__TASK GOAL__:
Find the string "subscription" in the data, and copy out each line that has it.

START DATA TO USE

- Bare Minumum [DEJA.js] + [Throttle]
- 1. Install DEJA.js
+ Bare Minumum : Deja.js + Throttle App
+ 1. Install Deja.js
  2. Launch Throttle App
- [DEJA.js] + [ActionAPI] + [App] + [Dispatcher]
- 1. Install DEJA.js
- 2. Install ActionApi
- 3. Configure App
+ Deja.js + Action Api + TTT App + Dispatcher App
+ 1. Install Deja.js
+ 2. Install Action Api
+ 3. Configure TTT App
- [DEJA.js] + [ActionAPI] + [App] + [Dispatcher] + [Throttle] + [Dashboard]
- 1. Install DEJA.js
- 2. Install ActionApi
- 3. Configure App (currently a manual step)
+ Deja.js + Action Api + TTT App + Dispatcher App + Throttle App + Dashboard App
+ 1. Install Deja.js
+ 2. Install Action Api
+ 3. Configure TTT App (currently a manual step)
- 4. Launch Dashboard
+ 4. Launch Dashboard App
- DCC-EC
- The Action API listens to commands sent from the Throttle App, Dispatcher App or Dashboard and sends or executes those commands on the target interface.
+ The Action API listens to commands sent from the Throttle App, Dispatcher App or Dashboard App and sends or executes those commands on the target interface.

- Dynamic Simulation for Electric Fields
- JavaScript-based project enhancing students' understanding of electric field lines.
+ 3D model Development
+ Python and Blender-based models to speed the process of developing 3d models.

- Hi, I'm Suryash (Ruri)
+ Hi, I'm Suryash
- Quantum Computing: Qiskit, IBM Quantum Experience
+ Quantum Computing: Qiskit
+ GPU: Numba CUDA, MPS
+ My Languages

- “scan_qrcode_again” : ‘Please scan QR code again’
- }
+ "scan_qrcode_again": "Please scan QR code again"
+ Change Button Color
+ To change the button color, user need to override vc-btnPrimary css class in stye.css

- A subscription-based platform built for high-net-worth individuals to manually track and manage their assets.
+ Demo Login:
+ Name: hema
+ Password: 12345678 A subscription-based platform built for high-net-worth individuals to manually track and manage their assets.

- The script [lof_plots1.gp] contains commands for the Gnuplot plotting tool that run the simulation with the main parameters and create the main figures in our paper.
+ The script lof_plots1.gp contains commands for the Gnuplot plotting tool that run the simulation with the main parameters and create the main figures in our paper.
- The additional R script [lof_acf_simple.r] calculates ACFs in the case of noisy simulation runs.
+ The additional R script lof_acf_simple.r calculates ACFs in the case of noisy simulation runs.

END DATA TO USE

__RESPONSE TO THE EXERCISE__:
- A subscription-based platform built for high-net-worth individuals to manually track and manage their assets.
+ Password: 12345678 A subscription-based platform built for high-net-worth individuals to manually track and manage their assets.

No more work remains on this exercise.